This packet is received by the host B, and authenticated, and then it
is processed normally. Note, that for incoming case we do not care the
source IP. After the authentication check it will become the LAST
authenticated packet received. 

> If the NEXT packet (source IP 1.1.1.2 and port y) passes the authentication
> check, B will know the A's IP and port have been changed, right?

Yes. And after that whenever it is sending packets back it needs to
use the source address of the last authenticated packet received from
the other as a destination address where to send the packets. 

> But in the draft, it said "the LAST valid authenticated packet".
> What does it mean? Why is it NEXT packet, but LAST packet?
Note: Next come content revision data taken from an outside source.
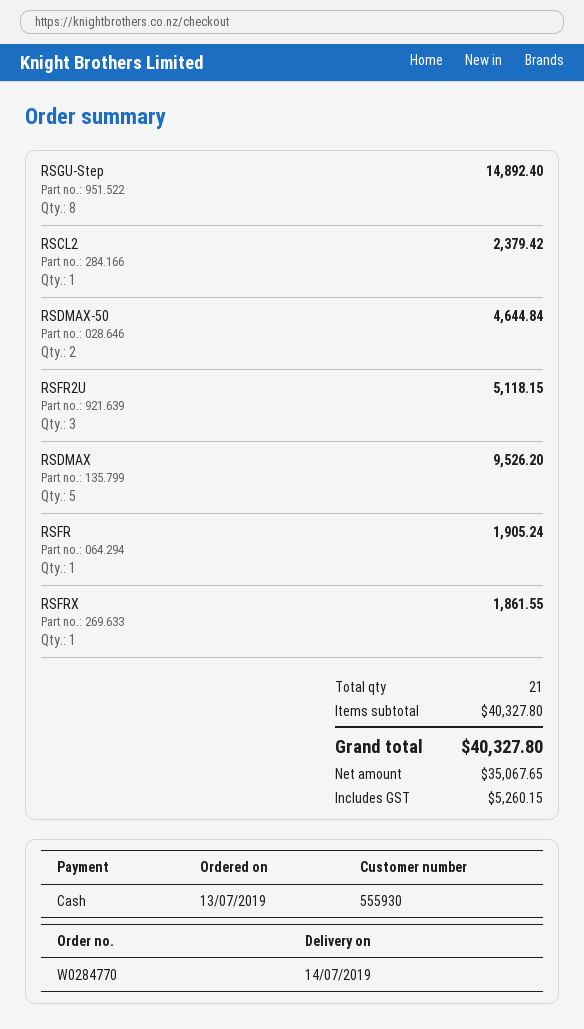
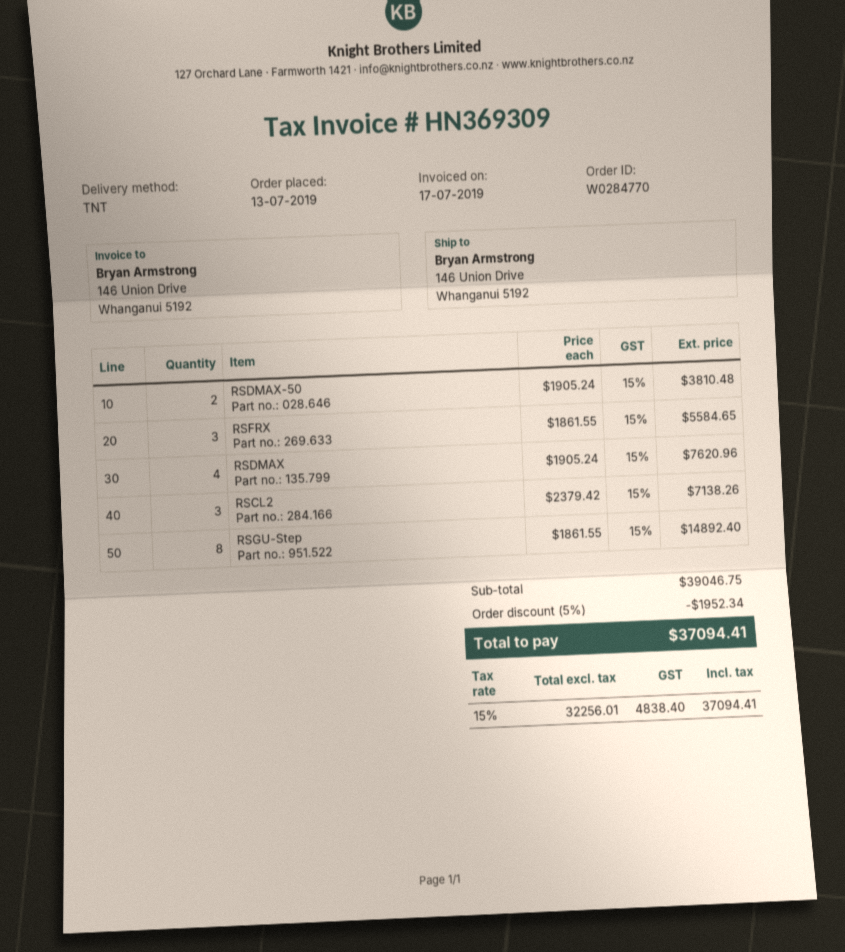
RSCL2: 1 for 2379.42 -> 3 for 7138.26
RSDMAX-50: 2 for 4644.84 -> 2 for 3810.48
RSFR2U: 3 for 5118.15 -> none
RSDMAX: 5 for 9526.20 -> 4 for 7620.96
RSFR: 1 for 1905.24 -> none
RSFRX: 1 for 1861.55 -> 3 for 5584.65
subtotal: 40327.80 -> 39046.75
discount: none -> 5% = 1952.34
net: 35067.65 -> 32256.01
tax: 5260.15 -> 4838.40
total: 40327.80 -> 37094.41

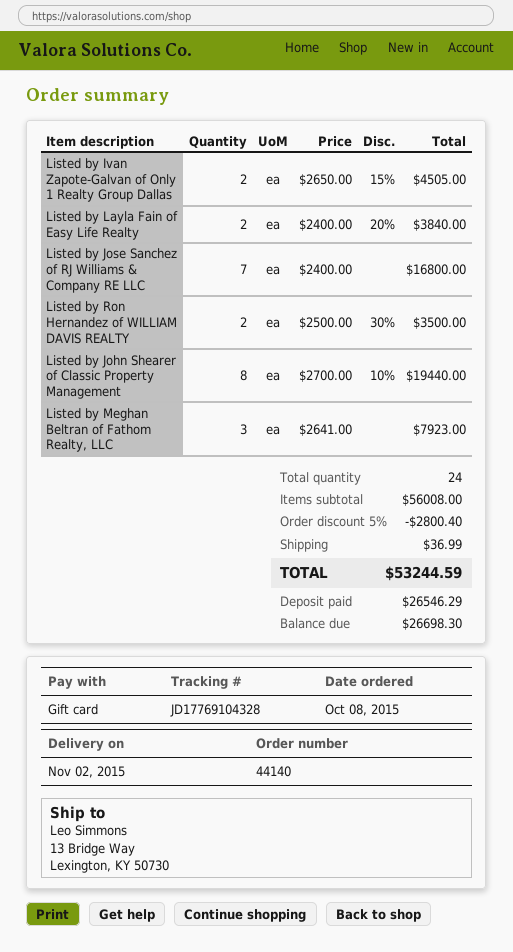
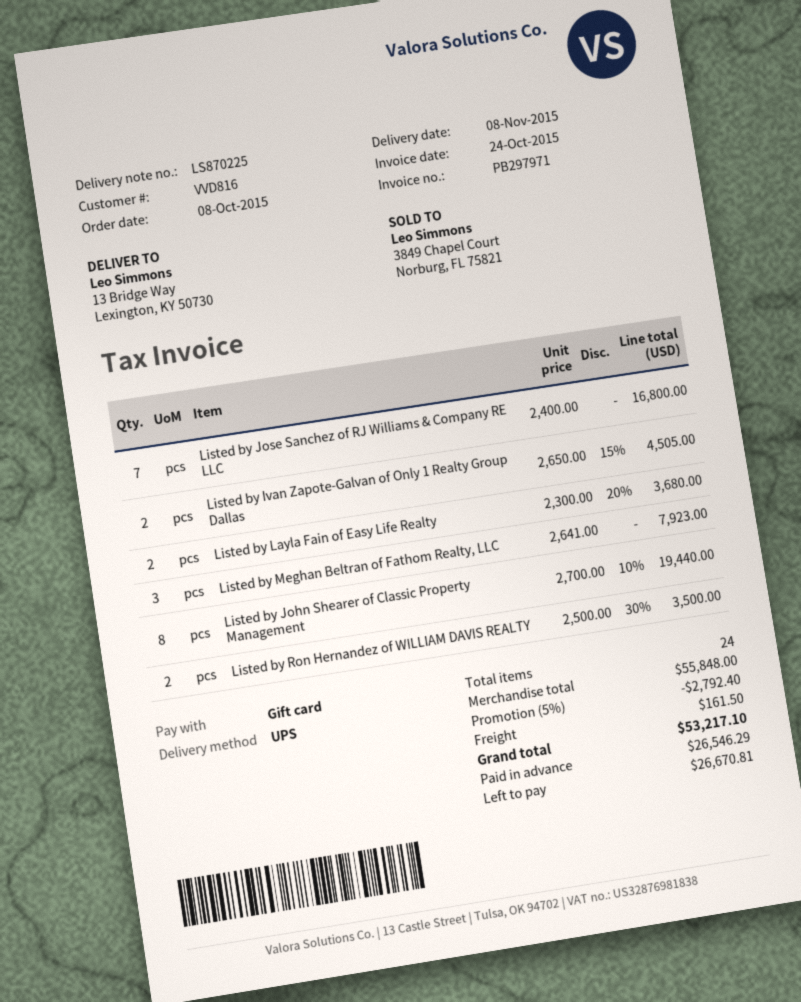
delivery date: 2015-11-02 -> 2015-11-08
Listed by Layla Fain of Easy Life Realty: 2 x 2400.00 - 20% = 3840.00 -> 2 x 2300.00 - 20% = 3680.00
subtotal: 56008.00 -> 55848.00
discount: 5% = 2800.40 -> 5% = 2792.40
shipping: 36.99 -> 161.50
total: 53244.59 -> 53217.10
balance: 26698.30 -> 26670.81

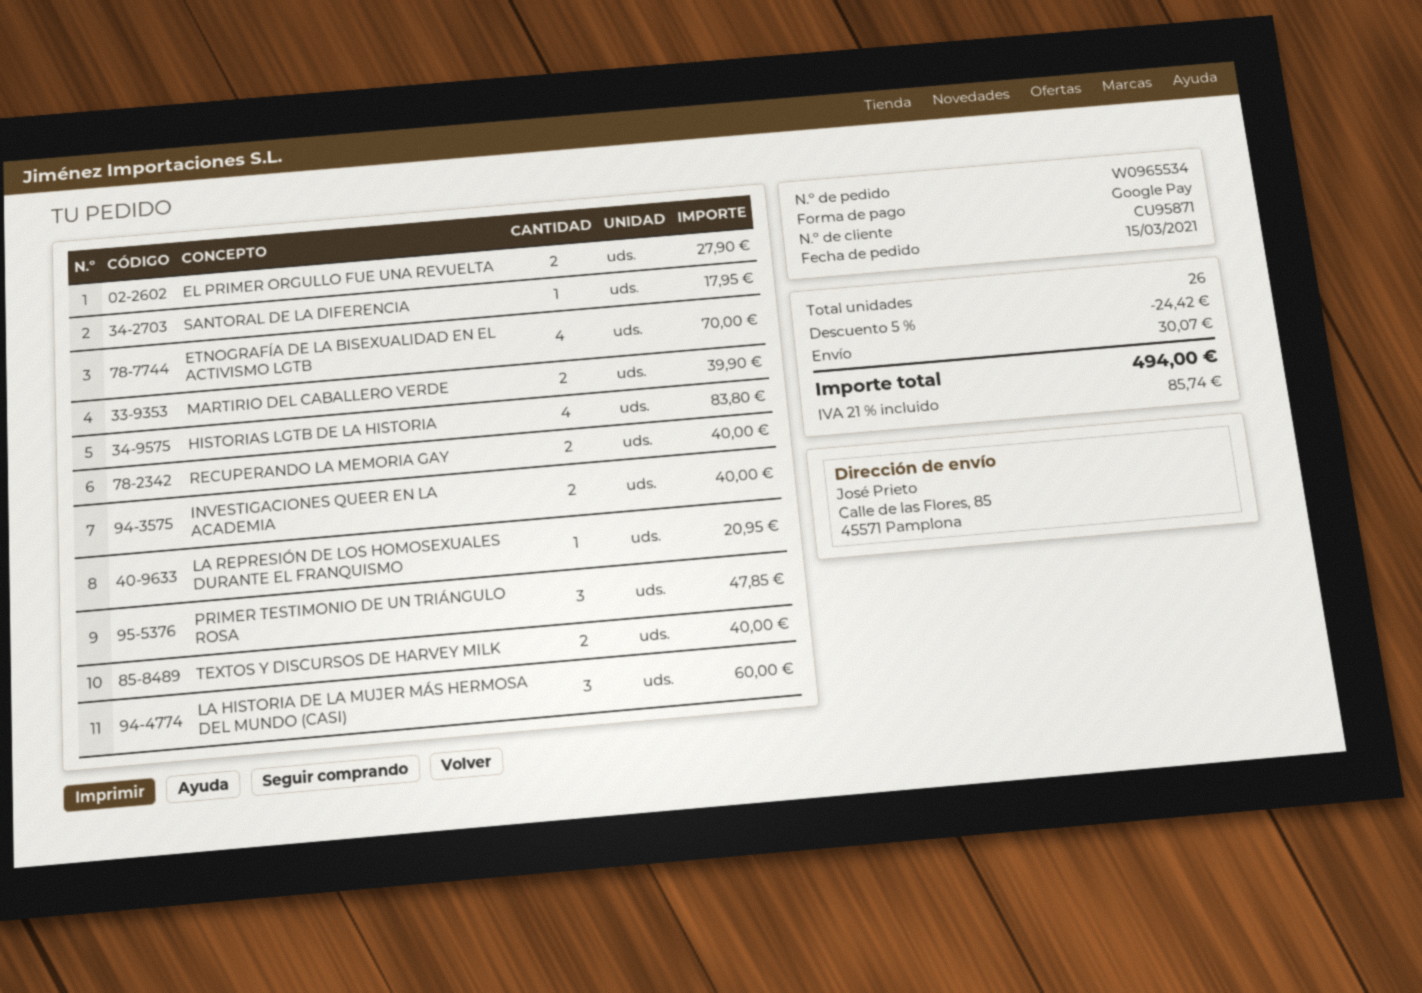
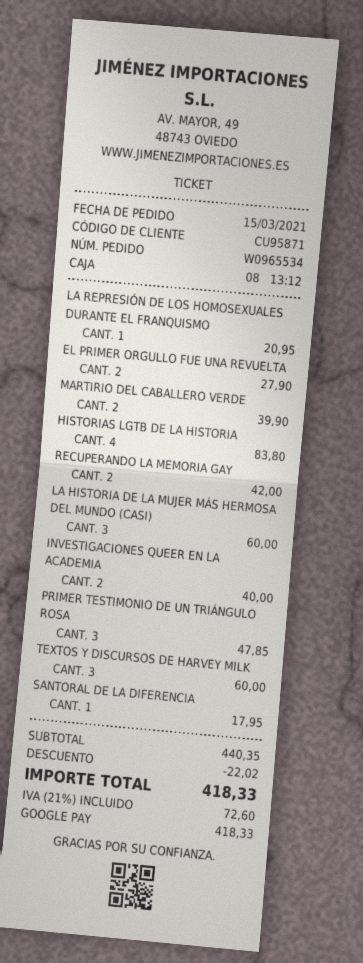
ETNOGRAFÍA DE LA BISEXUALIDAD EN EL ACTIVISMO LGTB: 4 for 70.00 -> none
RECUPERANDO LA MEMORIA GAY: 2 for 40.00 -> 2 for 42.00
TEXTOS Y DISCURSOS DE HARVEY MILK: 2 for 40.00 -> 3 for 60.00
discount: 24.42 -> 22.02
shipping: 30.07 -> none
tax: 21% = 85.74 -> 21% = 72.60
total: 494.00 -> 418.33

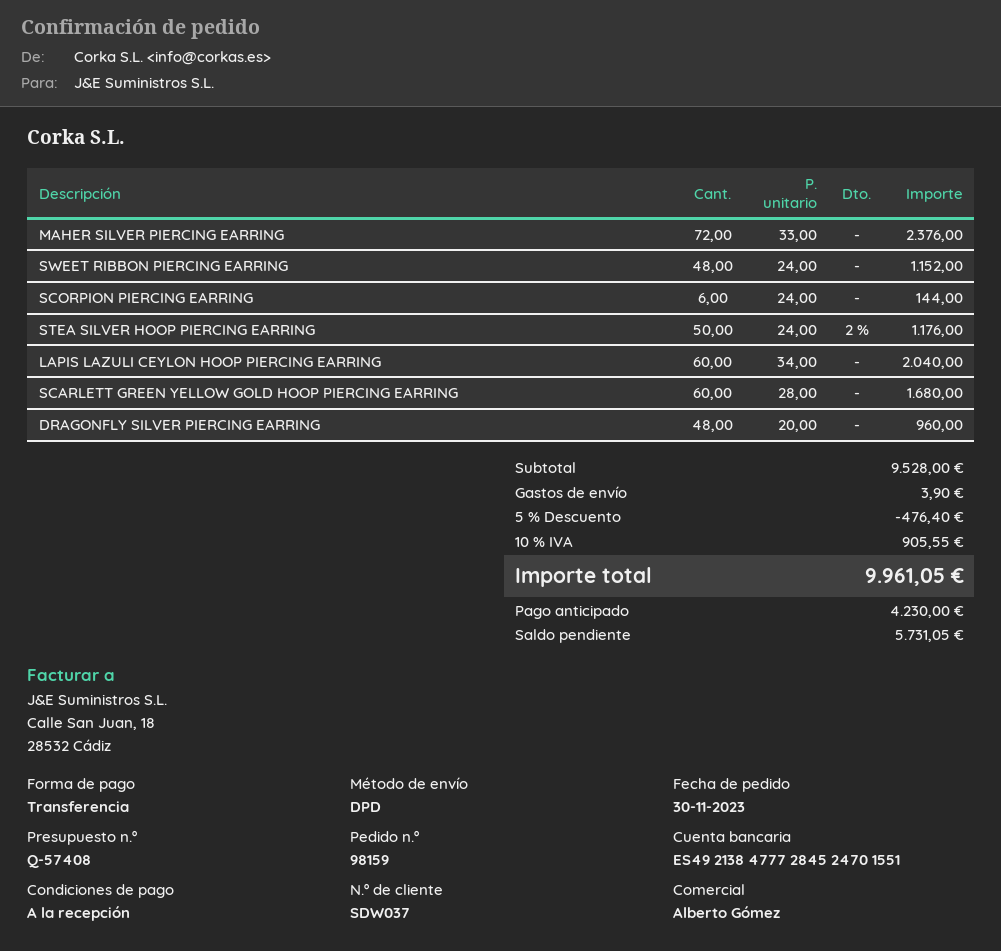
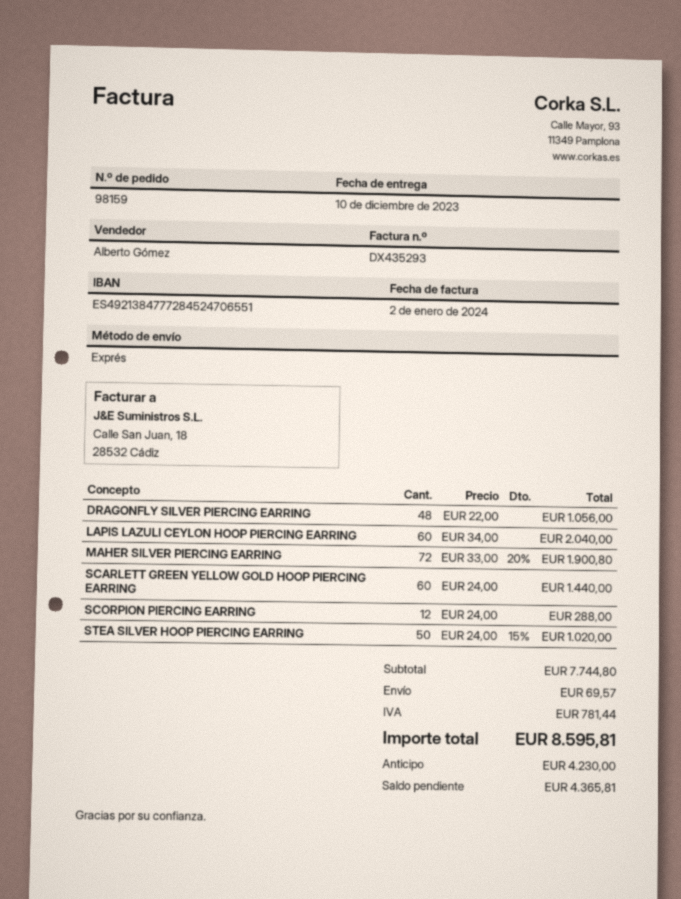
bank account: ES4921384777284524701551 -> ES4921384777284524706551
shipping method: DPD -> express
MAHER SILVER PIERCING EARRING: 72 x 33.00 = 2376.00 -> 72 x 33.00 - 20% = 1900.80
SWEET RIBBON PIERCING EARRING: 48 x 24.00 = 1152.00 -> none
SCORPION PIERCING EARRING: 6 x 24.00 = 144.00 -> 12 x 24.00 = 288.00
STEA SILVER HOOP PIERCING EARRING: 50 x 24.00 - 2% = 1176.00 -> 50 x 24.00 - 15% = 1020.00
SCARLETT GREEN YELLOW GOLD HOOP PIERCING EARRING: 60 x 28.00 = 1680.00 -> 60 x 24.00 = 1440.00
DRAGONFLY SILVER PIERCING EARRING: 48 x 20.00 = 960.00 -> 48 x 22.00 = 1056.00
subtotal: 9528.00 -> 7744.80
discount: 5% = 476.40 -> none
shipping: 3.90 -> 69.57
tax: 905.55 -> 781.44
total: 9961.05 -> 8595.81
balance: 5731.05 -> 4365.81

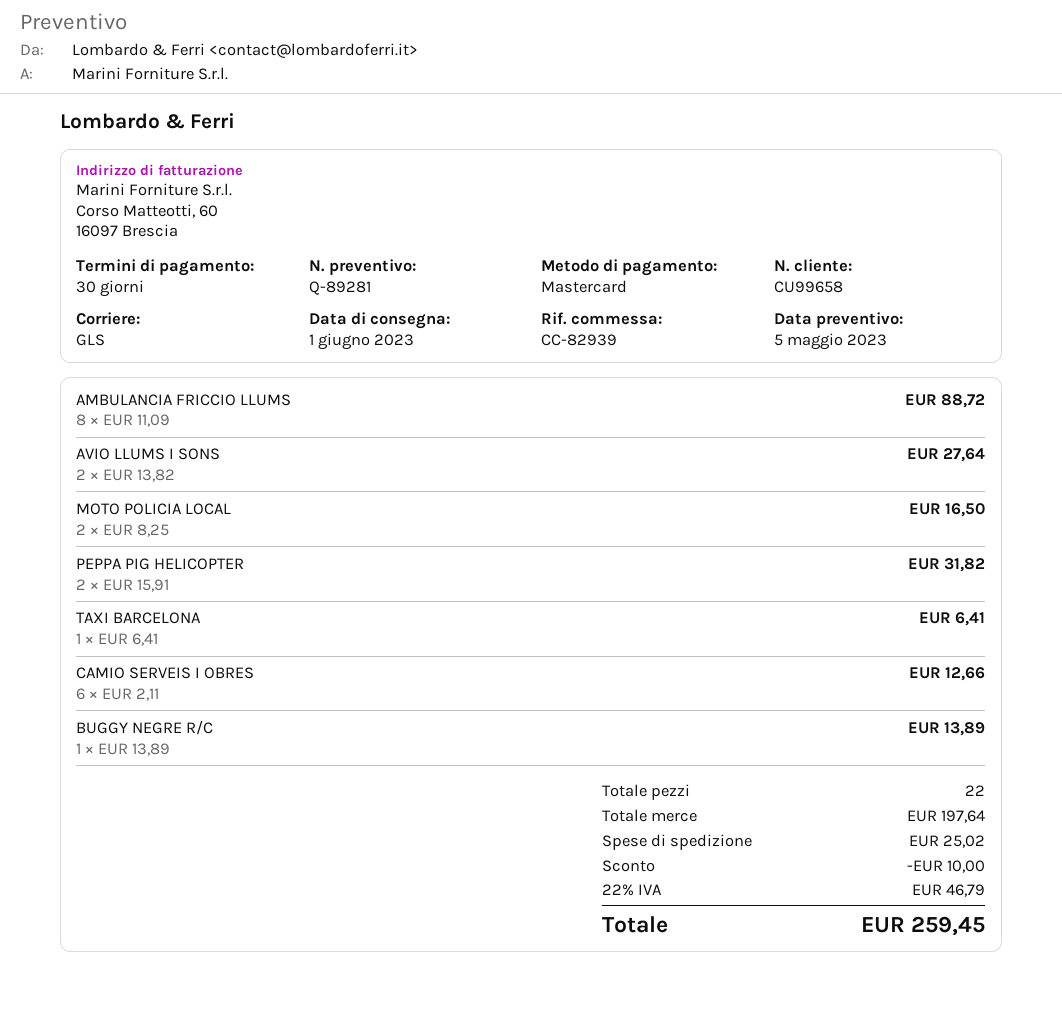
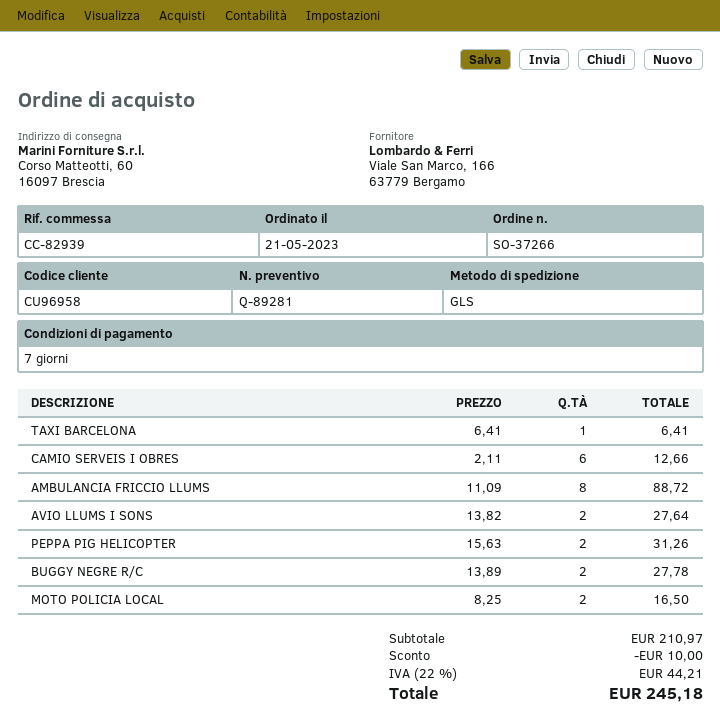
payment terms: 30 days -> 7 days
customer number: CU99658 -> CU96958
PEPPA PIG HELICOPTER: 2 x 15.91 = 31.82 -> 2 x 15.63 = 31.26
BUGGY NEGRE R/C: 1 x 13.89 = 13.89 -> 2 x 13.89 = 27.78
subtotal: 197.64 -> 210.97
shipping: 25.02 -> none
tax: 22% = 46.79 -> 22% = 44.21
total: 259.45 -> 245.18

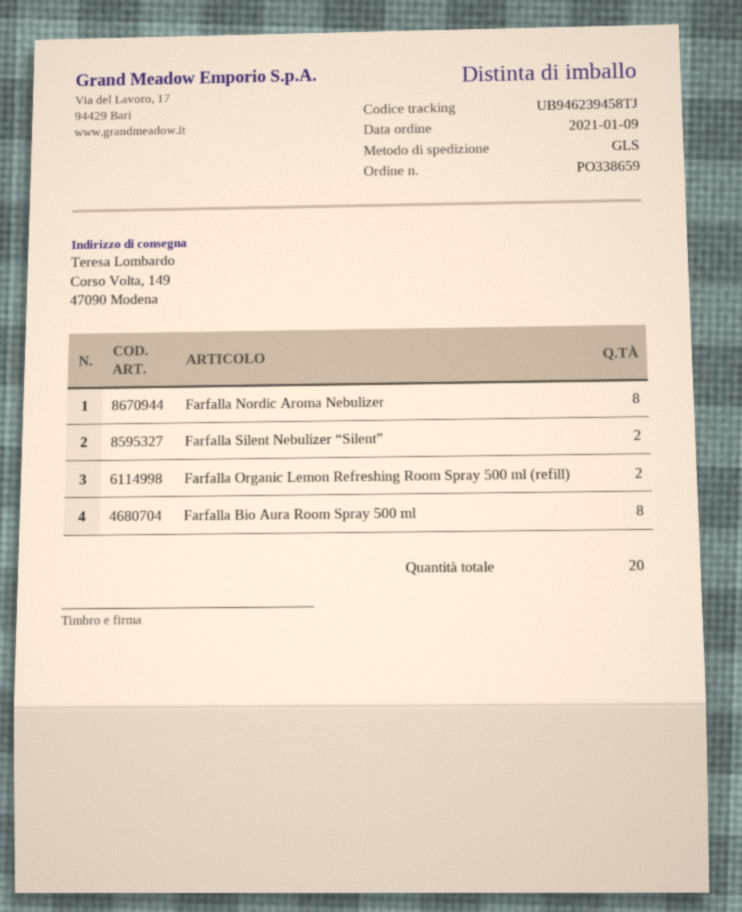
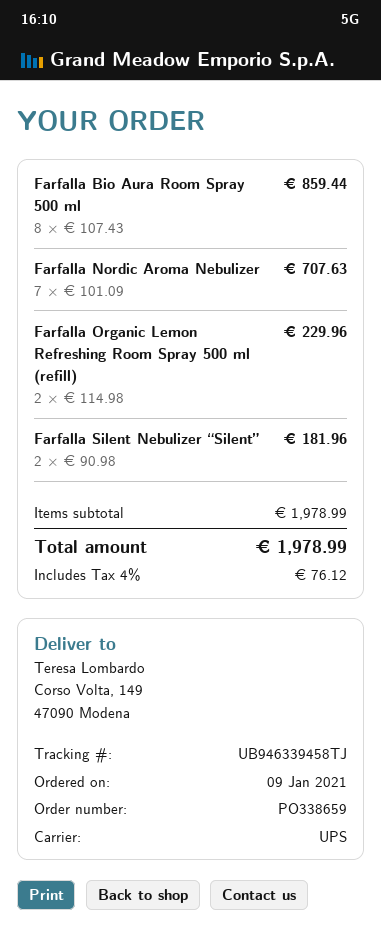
shipping method: GLS -> UPS
tracking number: UB946239458TJ -> UB946339458TJ
Farfalla Nordic Aroma Nebulizer: 8 -> 7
Because this is needed for sending the replies back, thus we use the
last authenticated packet in. The on transit incoming packet does not
matter, if we haven't yet seen and authenticated it, and once we have
received and authenticated it, then it is the last packet. 

> And since the source IP and port could be changed, does it mean B don't need
> to check source IP and port? If the packet passes authentication check, the
> packet is coming from the right source.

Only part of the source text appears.